**** Material supplied

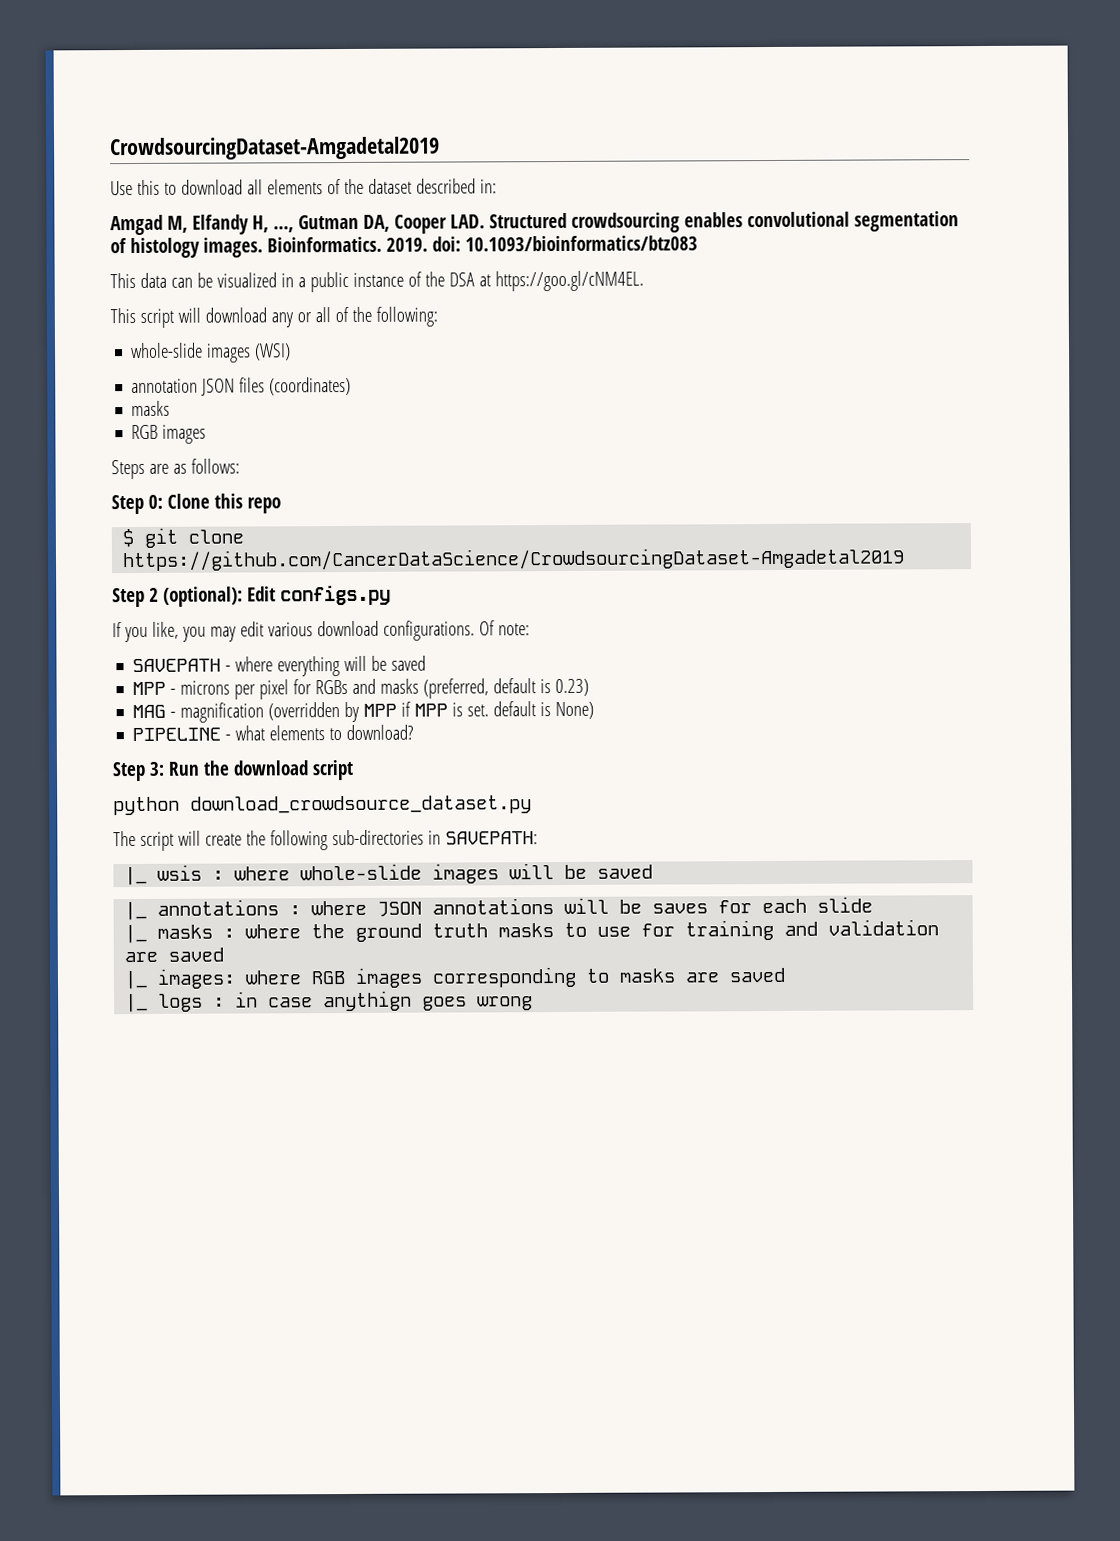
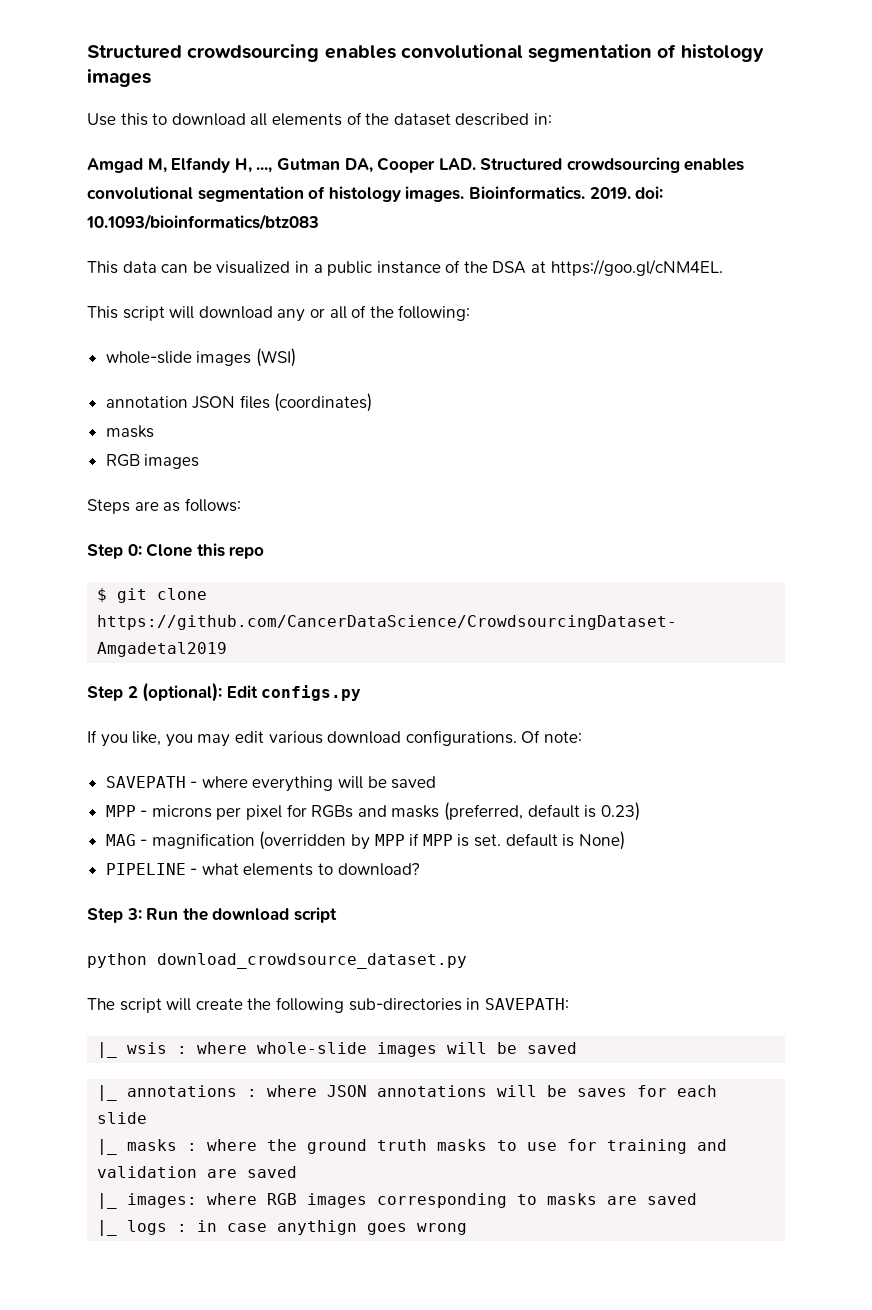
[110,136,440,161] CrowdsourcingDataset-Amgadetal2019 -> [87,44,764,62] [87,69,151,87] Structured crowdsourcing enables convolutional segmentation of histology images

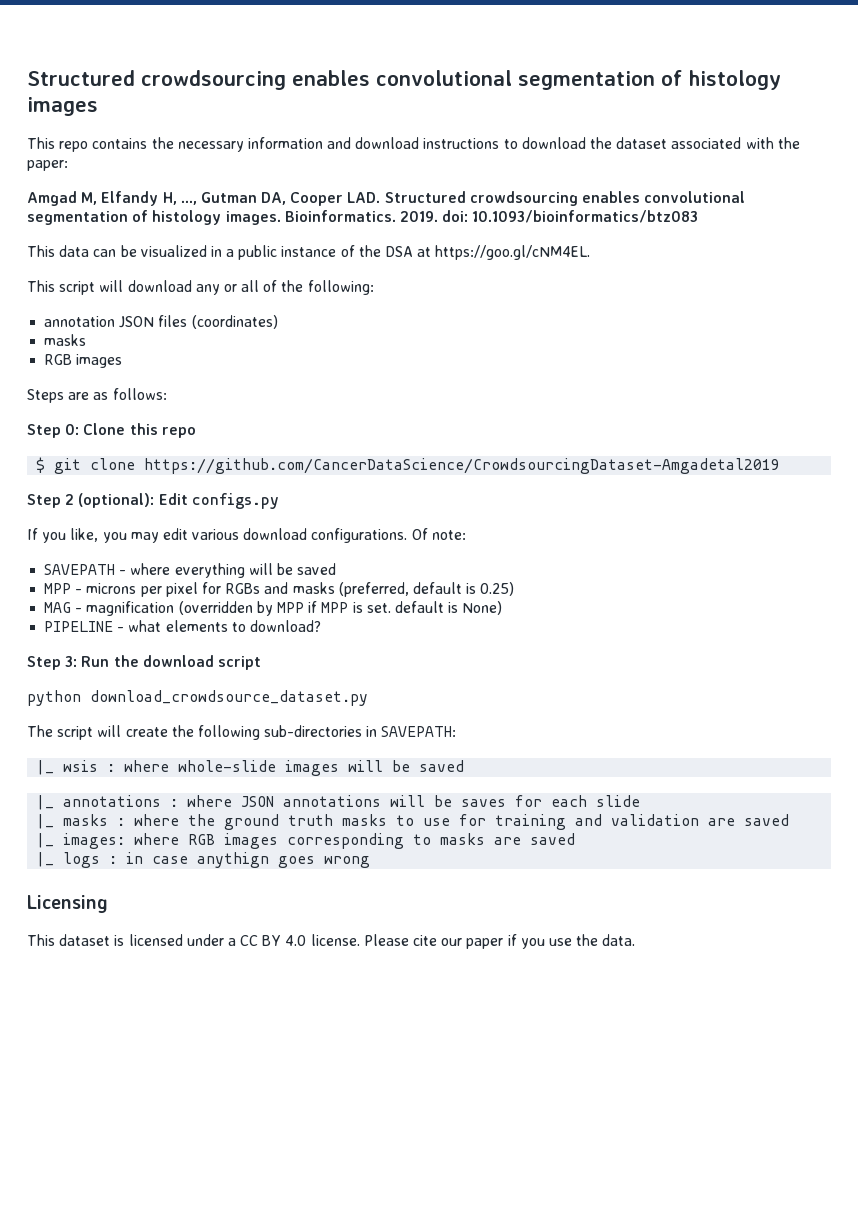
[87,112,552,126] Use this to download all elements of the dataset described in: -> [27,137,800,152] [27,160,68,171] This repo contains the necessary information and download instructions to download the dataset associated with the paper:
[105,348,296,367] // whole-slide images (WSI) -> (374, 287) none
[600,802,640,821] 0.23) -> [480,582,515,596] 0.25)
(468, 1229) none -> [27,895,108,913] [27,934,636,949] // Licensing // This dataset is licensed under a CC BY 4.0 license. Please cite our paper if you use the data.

********

Exactly and in full, write out the lines from the one containing "[105,348,296,367] // whole-slide" through the end of the listing.

[Answer]
[105,348,296,367] // whole-slide images (WSI) -> (374, 287) none
[600,802,640,821] 0.23) -> [480,582,515,596] 0.25)
(468, 1229) none -> [27,895,108,913] [27,934,636,949] // Licensing // This dataset is licensed under a CC BY 4.0 license. Please cite our paper if you use the data.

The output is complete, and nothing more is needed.